§ WHAT IS BEING ASKED
Report each line from the data below that holds the word "OpenGL".

§ SUPPLIED RECORDS
==============================

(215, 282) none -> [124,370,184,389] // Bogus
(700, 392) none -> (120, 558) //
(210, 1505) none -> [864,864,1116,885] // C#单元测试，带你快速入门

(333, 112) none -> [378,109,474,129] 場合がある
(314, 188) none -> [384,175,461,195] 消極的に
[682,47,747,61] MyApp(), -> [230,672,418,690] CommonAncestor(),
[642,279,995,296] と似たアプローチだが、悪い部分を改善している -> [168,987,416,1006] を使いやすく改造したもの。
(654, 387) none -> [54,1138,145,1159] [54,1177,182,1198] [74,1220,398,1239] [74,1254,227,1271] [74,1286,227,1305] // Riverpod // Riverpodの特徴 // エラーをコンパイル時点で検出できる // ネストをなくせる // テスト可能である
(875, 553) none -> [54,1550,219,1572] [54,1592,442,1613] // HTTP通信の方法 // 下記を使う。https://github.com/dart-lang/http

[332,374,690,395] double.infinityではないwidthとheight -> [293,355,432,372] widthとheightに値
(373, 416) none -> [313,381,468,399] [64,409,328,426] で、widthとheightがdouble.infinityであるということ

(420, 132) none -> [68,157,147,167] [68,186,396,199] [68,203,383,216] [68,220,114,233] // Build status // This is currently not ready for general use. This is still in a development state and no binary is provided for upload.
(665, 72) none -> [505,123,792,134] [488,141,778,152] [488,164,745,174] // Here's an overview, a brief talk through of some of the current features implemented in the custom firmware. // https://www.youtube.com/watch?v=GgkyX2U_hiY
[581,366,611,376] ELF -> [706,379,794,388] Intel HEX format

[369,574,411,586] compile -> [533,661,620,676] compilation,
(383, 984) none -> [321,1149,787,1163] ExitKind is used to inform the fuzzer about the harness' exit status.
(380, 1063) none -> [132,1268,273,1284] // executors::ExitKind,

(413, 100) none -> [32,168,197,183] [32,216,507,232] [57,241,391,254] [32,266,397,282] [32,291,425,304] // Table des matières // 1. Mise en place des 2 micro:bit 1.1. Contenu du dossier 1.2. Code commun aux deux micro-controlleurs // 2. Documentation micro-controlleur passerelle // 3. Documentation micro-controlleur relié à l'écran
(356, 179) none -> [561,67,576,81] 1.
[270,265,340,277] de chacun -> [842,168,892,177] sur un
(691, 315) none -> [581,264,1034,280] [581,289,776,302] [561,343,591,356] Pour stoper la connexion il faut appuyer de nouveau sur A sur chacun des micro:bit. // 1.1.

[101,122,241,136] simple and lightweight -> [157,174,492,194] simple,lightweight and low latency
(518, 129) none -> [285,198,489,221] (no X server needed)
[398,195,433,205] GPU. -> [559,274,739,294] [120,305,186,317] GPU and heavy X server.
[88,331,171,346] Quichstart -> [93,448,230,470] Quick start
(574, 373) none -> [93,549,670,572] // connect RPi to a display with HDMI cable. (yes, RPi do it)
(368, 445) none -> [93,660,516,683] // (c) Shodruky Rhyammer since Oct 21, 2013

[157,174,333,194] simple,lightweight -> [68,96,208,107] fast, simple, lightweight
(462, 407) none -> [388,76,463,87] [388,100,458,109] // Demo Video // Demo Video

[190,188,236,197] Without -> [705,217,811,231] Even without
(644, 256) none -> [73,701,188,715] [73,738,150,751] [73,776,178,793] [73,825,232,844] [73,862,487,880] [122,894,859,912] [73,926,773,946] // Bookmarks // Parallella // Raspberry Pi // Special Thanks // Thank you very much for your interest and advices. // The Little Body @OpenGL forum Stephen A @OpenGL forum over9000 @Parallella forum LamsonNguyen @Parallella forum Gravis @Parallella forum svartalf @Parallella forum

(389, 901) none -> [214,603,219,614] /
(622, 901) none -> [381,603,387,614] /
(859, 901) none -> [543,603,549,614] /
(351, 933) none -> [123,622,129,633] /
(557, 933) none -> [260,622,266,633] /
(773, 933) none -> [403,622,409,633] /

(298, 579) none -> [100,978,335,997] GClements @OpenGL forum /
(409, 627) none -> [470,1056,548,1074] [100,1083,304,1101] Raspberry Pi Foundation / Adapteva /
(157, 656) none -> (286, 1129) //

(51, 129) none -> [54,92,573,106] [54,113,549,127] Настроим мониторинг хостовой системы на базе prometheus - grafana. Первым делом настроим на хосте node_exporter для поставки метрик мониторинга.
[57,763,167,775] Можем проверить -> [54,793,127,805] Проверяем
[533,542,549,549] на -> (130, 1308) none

==============================

§ EXERCISE RESPONSE
(644, 256) none -> [73,701,188,715] [73,738,150,751] [73,776,178,793] [73,825,232,844] [73,862,487,880] [122,894,859,912] [73,926,773,946] // Bookmarks // Parallella // Raspberry Pi // Special Thanks // Thank you very much for your interest and advices. // The Little Body @OpenGL forum Stephen A @OpenGL forum over9000 @Parallella forum LamsonNguyen @Parallella forum Gravis @Parallella forum svartalf @Parallella forum
(298, 579) none -> [100,978,335,997] GClements @OpenGL forum /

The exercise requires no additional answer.